Tony Terrell Robinson Jr. was shot by veteran Madison police officer Matt Kenny after reports of the 19-year-old jumping in front of traffic and assaulting someone in a home. Police said Kenny forced his way inside of the home after hearing a disturbance and fired on Robinson when the teen attacked him.

Neighbor Marshal Erb said scene of the crime filled "almost immediately" with protesters, including Robinson's aunt and grandmother, who told the group gathered there that the recent high school graduate, was "a beautiful, beautiful soul."

Erb, who said he didn't know Robinson, said the area became a "hot spot" for protests. "It's definitely a lot of emotion," he said. Crowds carrying signs that read, "Black Lives Matter," continued to protest in Madison Saturday night and Sunday afternoon.

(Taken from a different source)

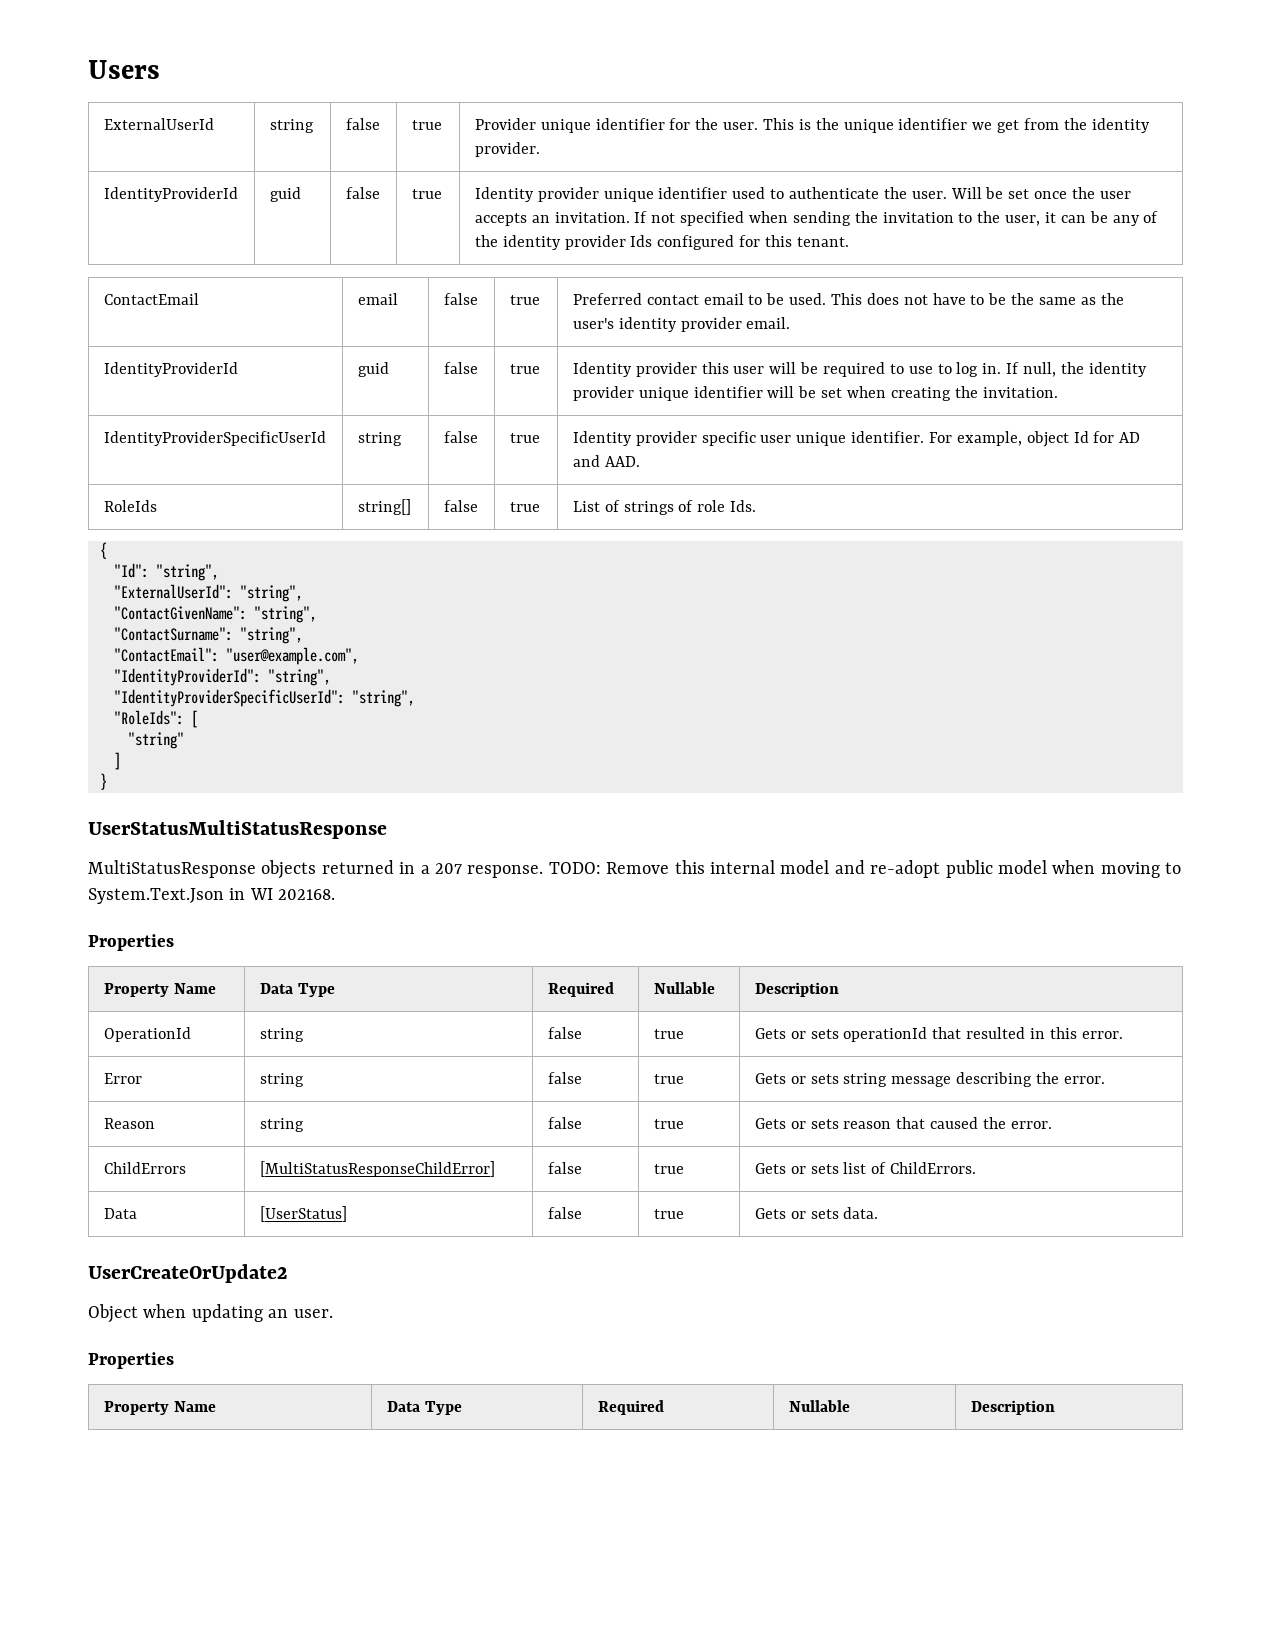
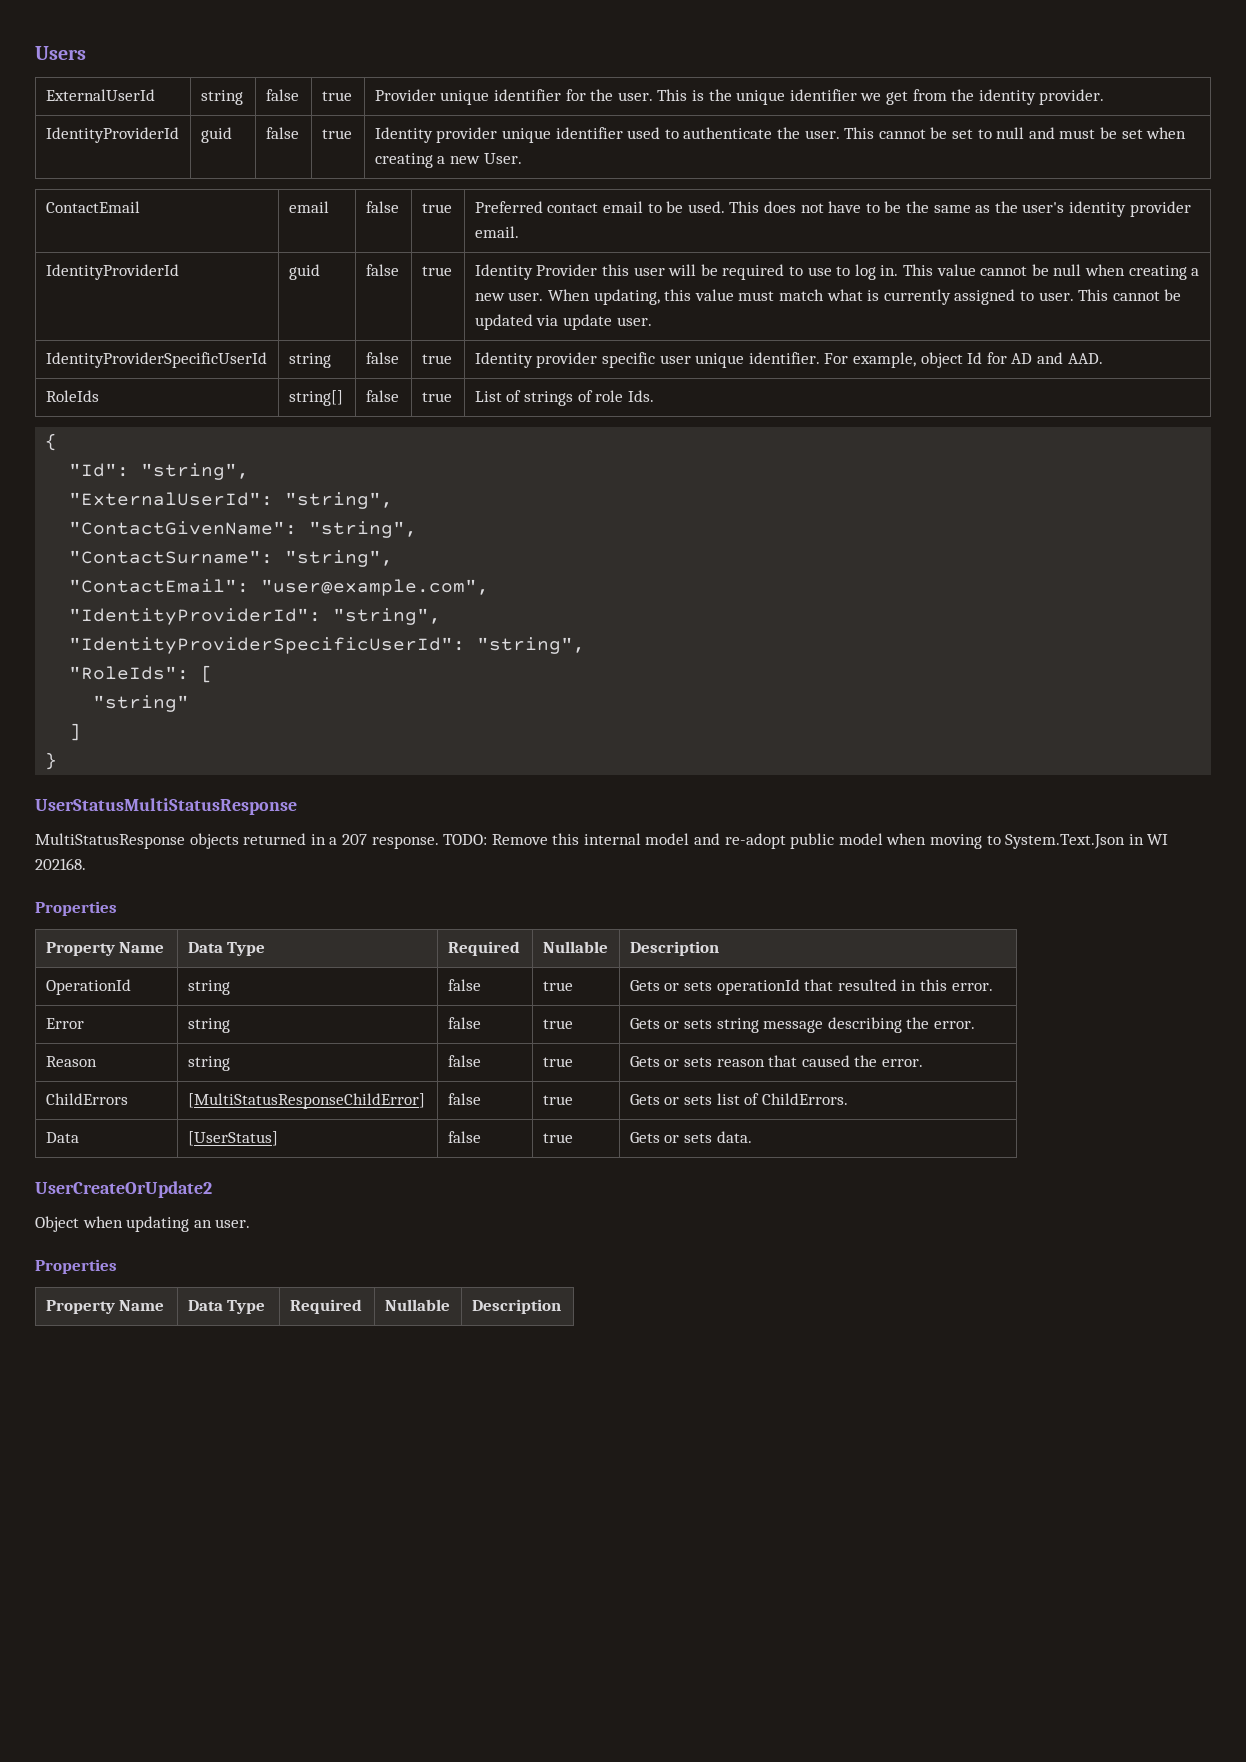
[950,187,1131,199] [474,211,1159,226] [474,235,849,250] Will be set once the user accepts an invitation. If not specified when sending the invitation to the user, it can be any of the identity provider Ids configured for this tenant. -> [844,127,1187,139] [374,153,522,168] This cannot be set to null and must be set when creating a new User.
[635,362,697,377] provider -> [536,264,598,276] Provider
[1006,362,1147,377] [572,386,1058,401] If null, the identity provider unique identifier will be set when creating the invitation. -> [902,264,1200,280] [474,289,1182,305] [474,314,652,330] This value cannot be null when creating a new user. When updating, this value must match what is currently assigned to user. This cannot be updated via update user.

“This has to stop, and we can stop it,” Craig Spaulding, a friend of the Robinson family, told NBC News outside the home where the teen was shot.

While the Madison police chief “has taken tremendous strides,” Spaulding said, there have been “mounting tensions” between the community and police for years.

Robinson’s death has “ripped this community apart,” Spaulding added.

A "kid-centered" gathering, organized by the Young, Gifted and Black Coalition was also planned for Sunday. On the coalition's Facebook page called, "Ferguson to Madison," the group said: "We need a way for our kids to talk about this horrifying tragedy and be part of the movement for Black Lives!" Children were encouraged to bring art supplies to create #Justice4Tony signs, and parents were asked to speak with their kids beforehand about ideas they had for reform in the community.

During a news conference Saturday, Madison Police Chief Mike Koval said the case would be independently probed by the state Department of Justice's Division of Criminal Investigation.

Koval said he understood the frustration in the community and that the shooting death of a young black man by a police officer would likely spark distrust. “When you have a person of color who is unarmed and that life is then taken, it’s only natural that questions and objections should arise,” Koval told NBC News Sunday. “I get that and I’m empathetic to that,” he said.